По счастливой случайности она захватила с собой тот самый снимок, что провисел над ее столом несколько лет. По приезде в провинцию Кордофан она показала этот снимок шефу местной полиции. Тот лишь покачал головой и сообщил Лени, что она опоздала на добрых десять лет, потому что с тех пор нубийцы начали носить современную одежду и нанялись работать на плантациях. Увидев неподдельное огорчение в глазах Рифеншталь, он посоветовал ей отправиться южнее, где, возможно, еще остались нетронутые цивилизацией племена.
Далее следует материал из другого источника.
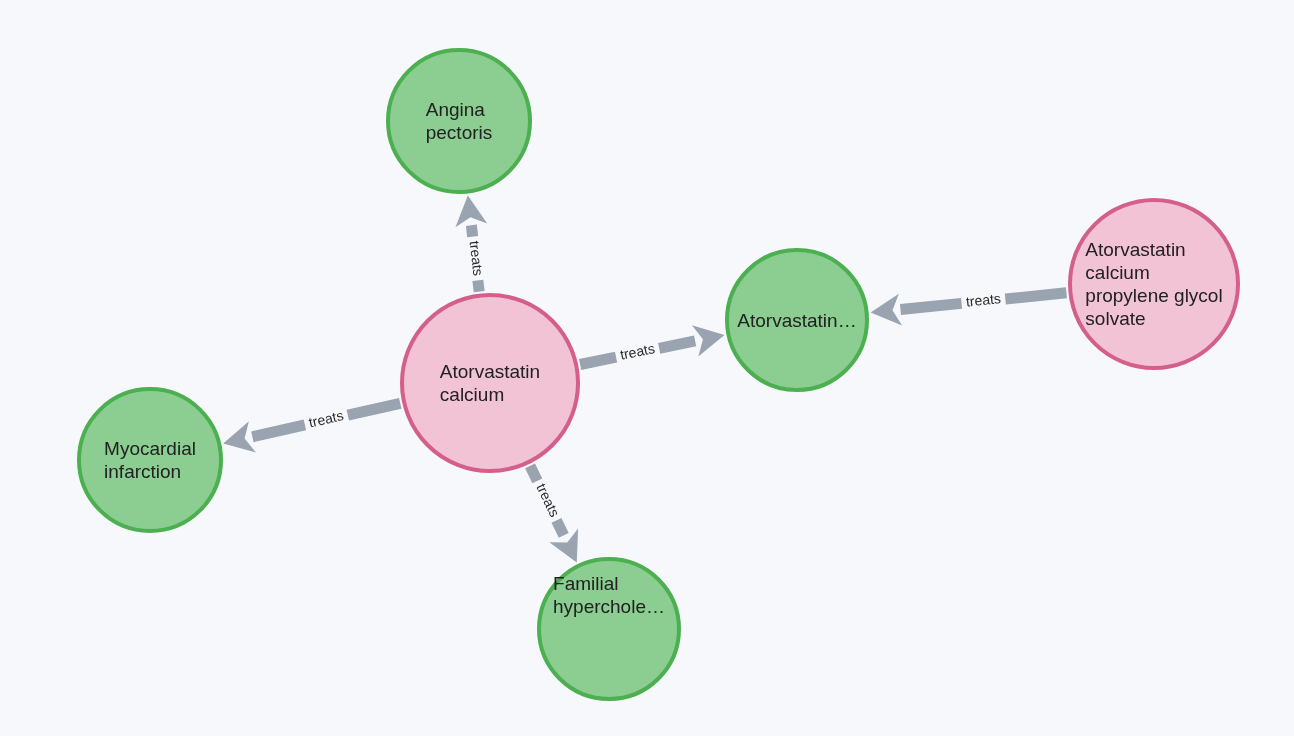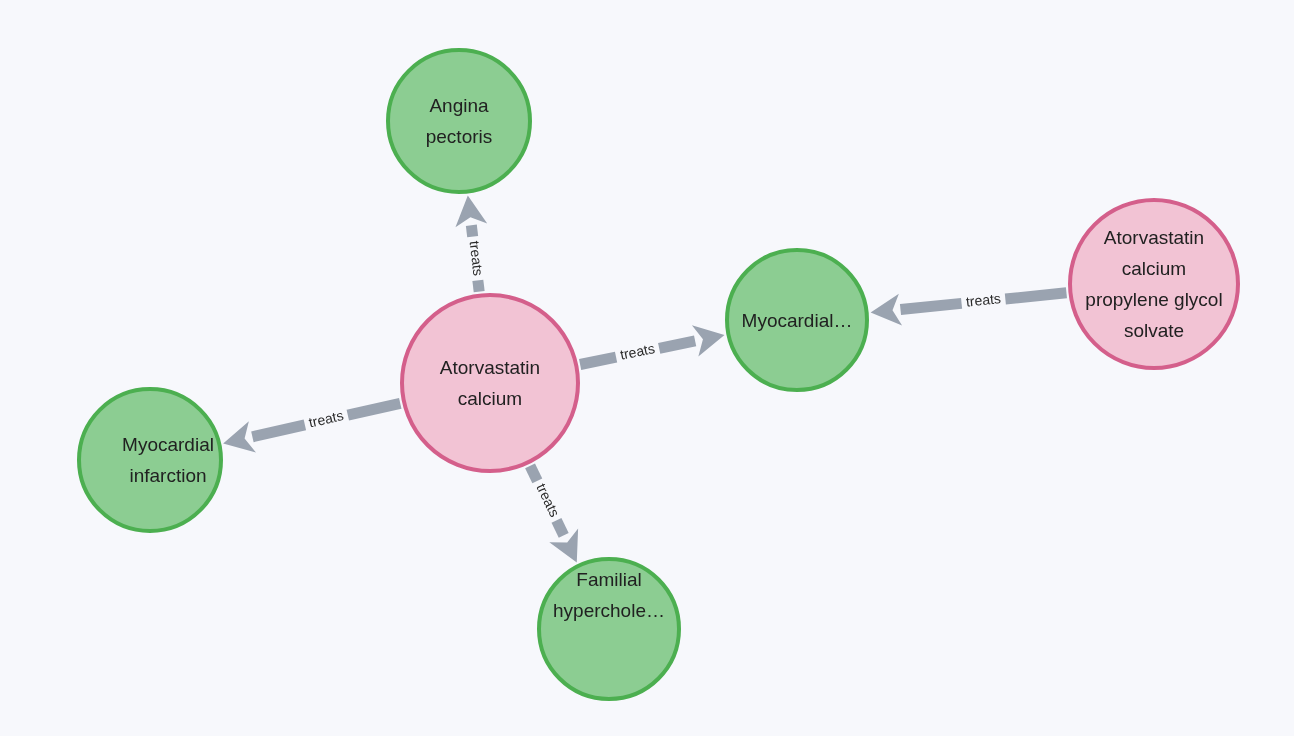"Angina" .node-label { line-height: 31px -> 23px; text-align: center -> left }
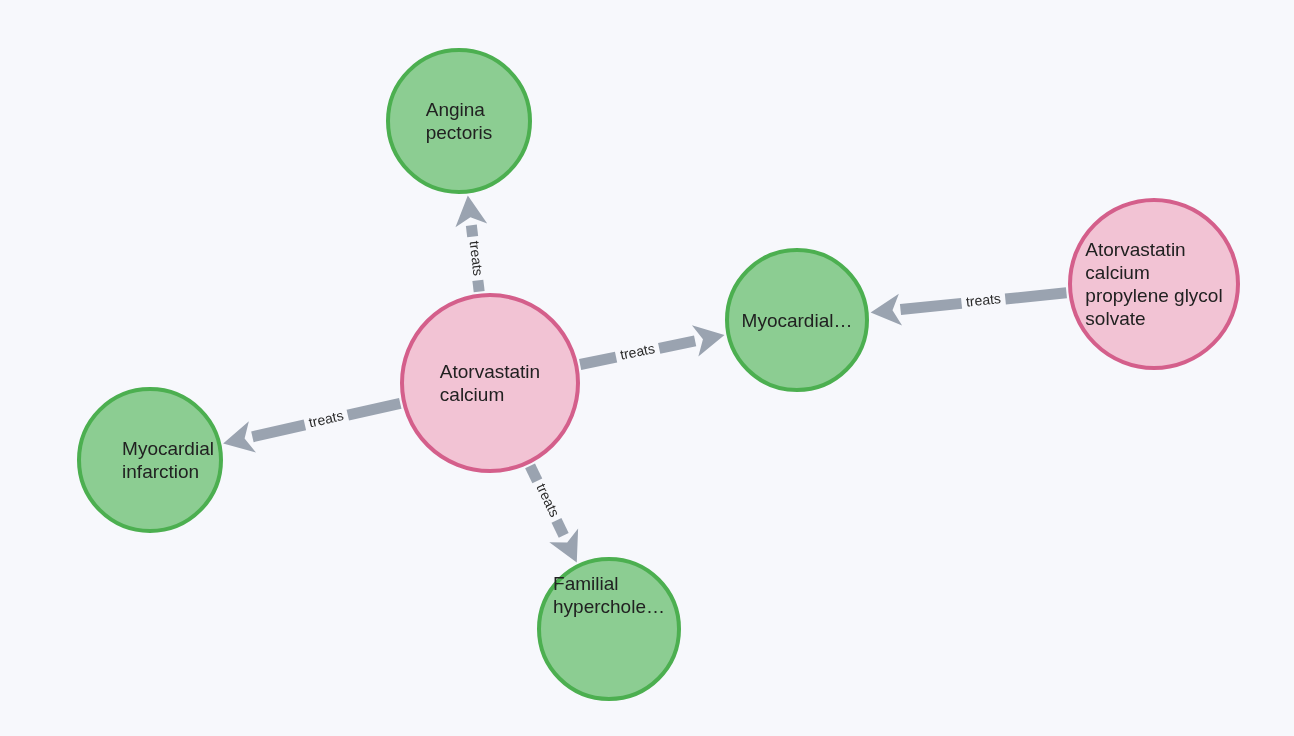"Myocardial…" div.node-label { text: Myocardial -> Atorvastatin }
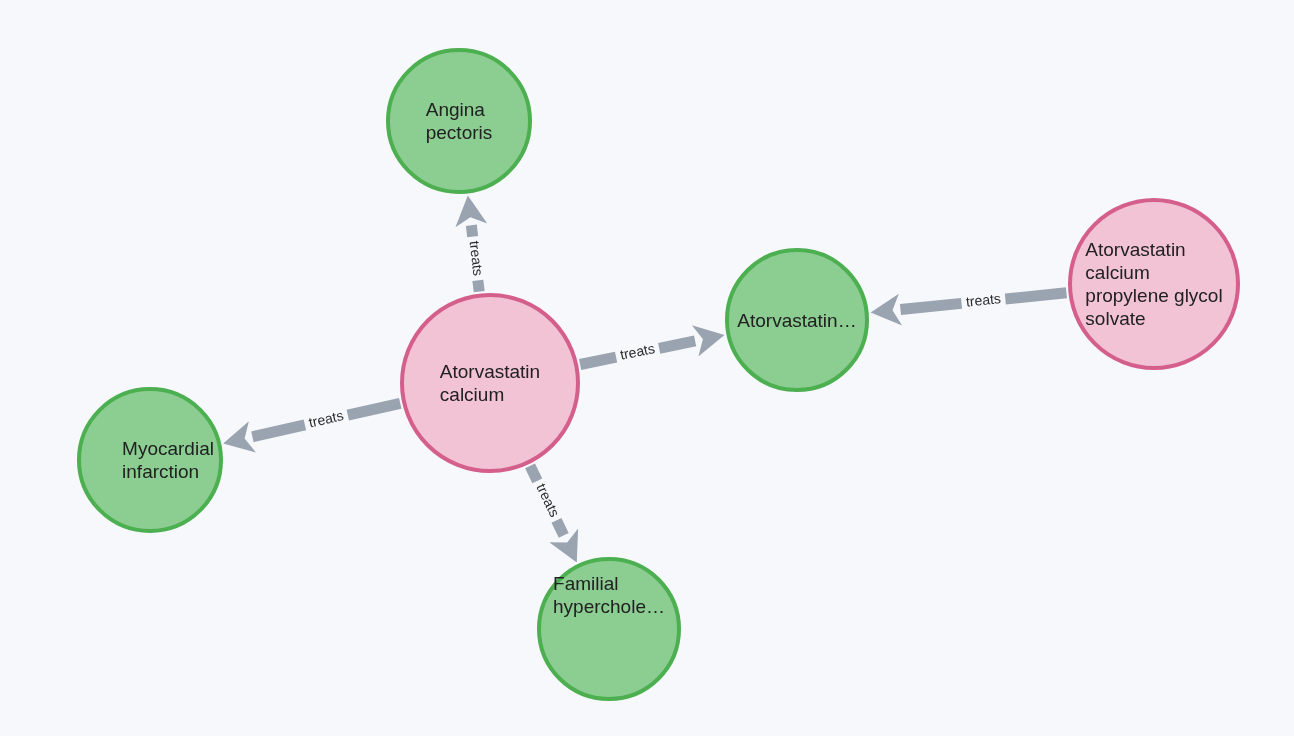"Myocardial" div.node-label { left: 168px -> 150px }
И она нашла их. Обнаженные люди, собравшись в круг, наблюдали за тем, как, сойдясь в поединке, боролись их соплеменники. Это было древнее празднество, которое и рисовала Лени в своем воображении, направляясь сюда.
Она сумела подружиться с местными жителями и освоить нехитрый словарный запас, благодаря которому могла с ними общаться. Ей было больно сознавать, что скоро этой первобытной общины не останется: мусульманское правительство Судана, осуждавшее обычай нубийцев ходить обнаженными, постоянно привозило им одежду и прочие «приметы цивилизации»…
Проведя в Африке десять месяцев, Лени вернулась в Германию с огромным желанием найти средства на новое путешествие и съемки фильма. Ведь пока что у нее была возможность только фотографировать своих туземцев.
Как водится, не обошлось без происшествий. Половина отснятых пленок оказалась засвечена нерадивой лаборанткой, что привело Рифеншталь в уныние. Но и оставшейся половины хватило, чтобы фотоподборка, опубликованная в известном журнале, вызвала живейший интерес публики. Лени даже пригласили прочитать курс лекций о нуба, горных нубийцах, она согласилась, но в поисках денег на съемки фильма это ей не помогло: она не продвинулась в этом ни на шаг.
Однако провидение было к ней благосклонно, так как неожиданно ее нашел старый знакомый, американский кинорежиссер Роберт Гарднер: он пригласил ее к себе в Бостон и оказал помощь в заключении контракта на фильм о нуба с компанией Odyssey Productions.